» RECORDS SHOWN:
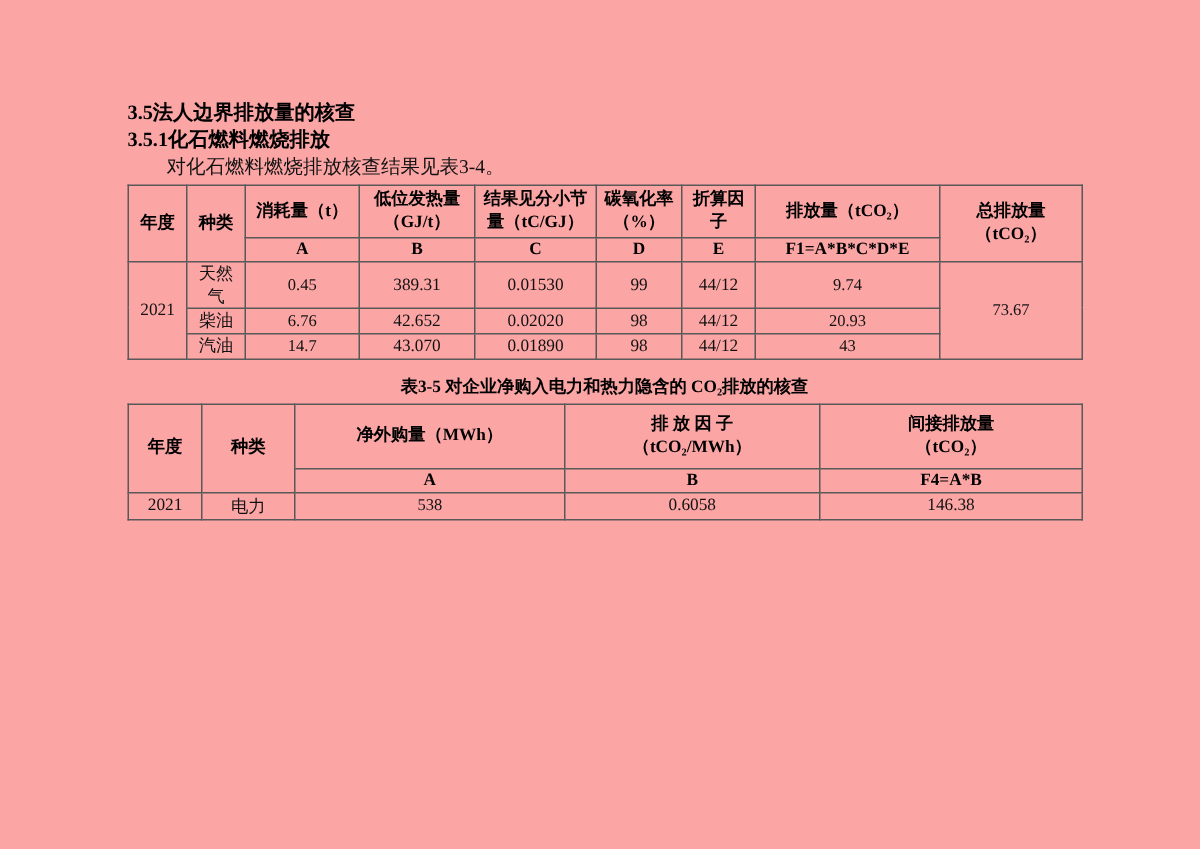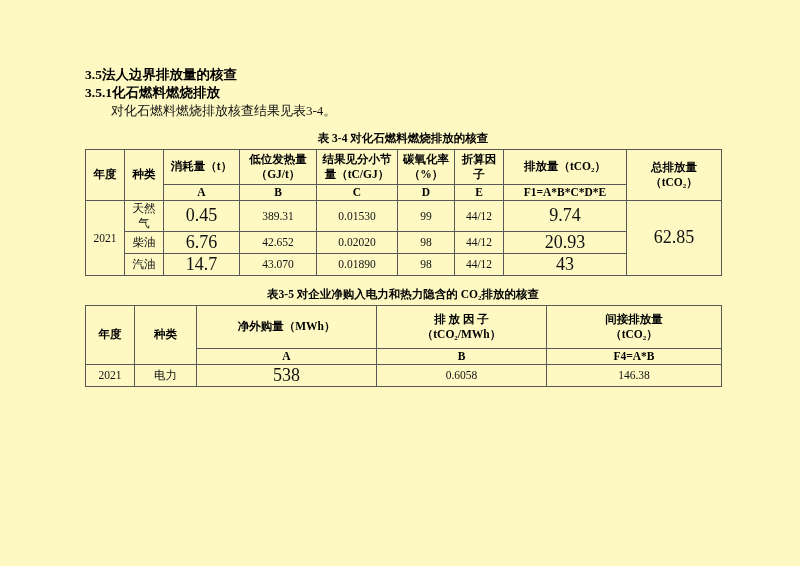--- a/index.html
+++ b/index.html
@@ -10,7 +10,7 @@
     font-family: "Liberation Serif", "DejaVu Serif", serif;
     overflow: hidden;
   }
-  .page { position: relative; width: 800px; height: 566px; background: #fef9c3; }
+  .page { position: relative; width: 800px; height: 566px; background: #fca5a5; }
   .content { margin-left: 85px; width: 636px; padding-top: 66px; }
 
   h2.heading {

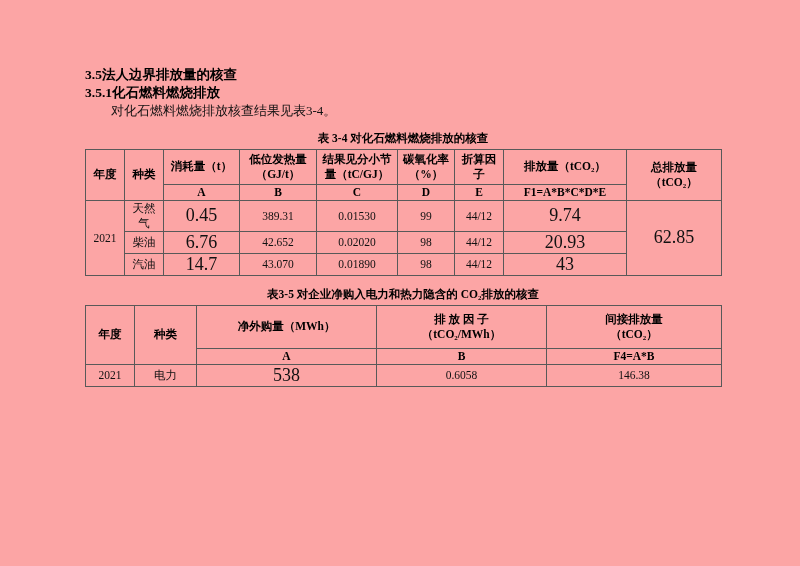--- a/index.html
+++ b/index.html
@@ -93,7 +93,6 @@
 
     <p class="body-text mt-p2">对化石燃料燃烧排放核查结果见表3-4。</p>
 
-    <div class="table-caption">表 3-4 对化石燃料燃烧排放的核查</div>
 
     <table class="data-table t34">
       <colgroup>

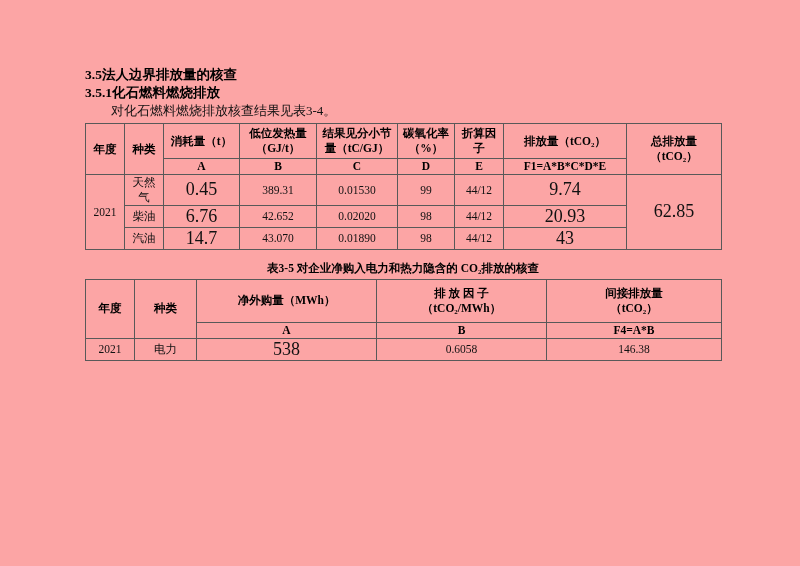--- a/index.html
+++ b/index.html
@@ -67,7 +67,7 @@
     height: 16px;
     color: #111;
   }
-  td.dcell.big { font-size: 18px; }
+  td.dcell.big { font-size: 11px; }
   .t34 tr.hrow1 td { height: 34px; }
   .t35 tr.hrow1 td { height: 42px; }
   .t35 td.dcell { height: 17px; }

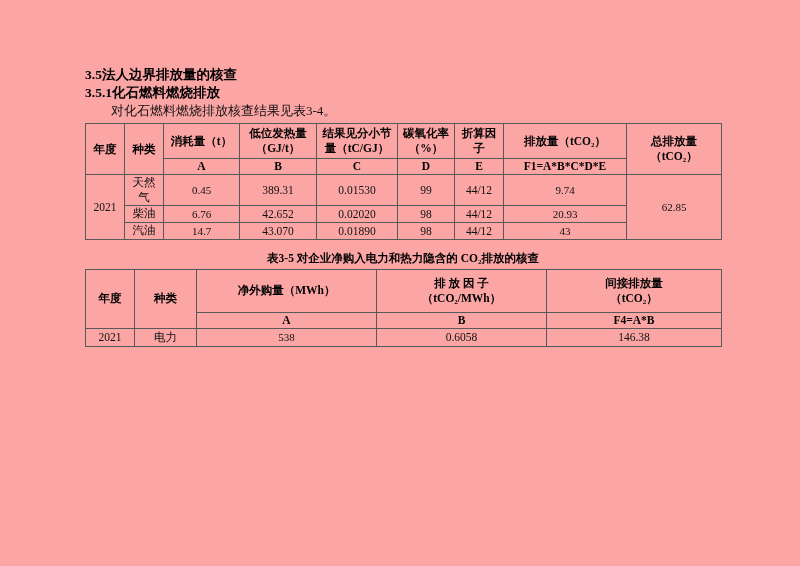--- a/index.html
+++ b/index.html
@@ -140,7 +140,7 @@
           <td class="dcell">99</td>
           <td class="dcell">44/12</td>
           <td class="dcell big">9.74</td>
-          <td class="dcell big" rowspan="3">62.85</td>
+          <td class="dcell big" rowspan="3">73.67</td>
         </tr>
         <tr>
           <td class="dcell">柴油</td>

» PROBLEM STATEMENT: Transcribe the lines that run from the line bearing "566px; background: #fef9c3;" through the last line of the data. Keep the wording exact and leave out every picture.

» SOLUTION FOR THIS TASK:
-  .page { position: relative; width: 800px; height: 566px; background: #fef9c3; }
+  .page { position: relative; width: 800px; height: 566px; background: #fca5a5; }
   .content { margin-left: 85px; width: 636px; padding-top: 66px; }
 
   h2.heading {

--- a/index.html
+++ b/index.html
@@ -93,7 +93,6 @@
 
     <p class="body-text mt-p2">对化石燃料燃烧排放核查结果见表3-4。</p>
 
-    <div class="table-caption">表 3-4 对化石燃料燃烧排放的核查</div>
 
     <table class="data-table t34">
       <colgroup>

--- a/index.html
+++ b/index.html
@@ -67,7 +67,7 @@
     height: 16px;
     color: #111;
   }
-  td.dcell.big { font-size: 18px; }
+  td.dcell.big { font-size: 11px; }
   .t34 tr.hrow1 td { height: 34px; }
   .t35 tr.hrow1 td { height: 42px; }
   .t35 td.dcell { height: 17px; }

--- a/index.html
+++ b/index.html
@@ -140,7 +140,7 @@
           <td class="dcell">99</td>
           <td class="dcell">44/12</td>
           <td class="dcell big">9.74</td>
-          <td class="dcell big" rowspan="3">62.85</td>
+          <td class="dcell big" rowspan="3">73.67</td>
         </tr>
         <tr>
           <td class="dcell">柴油</td>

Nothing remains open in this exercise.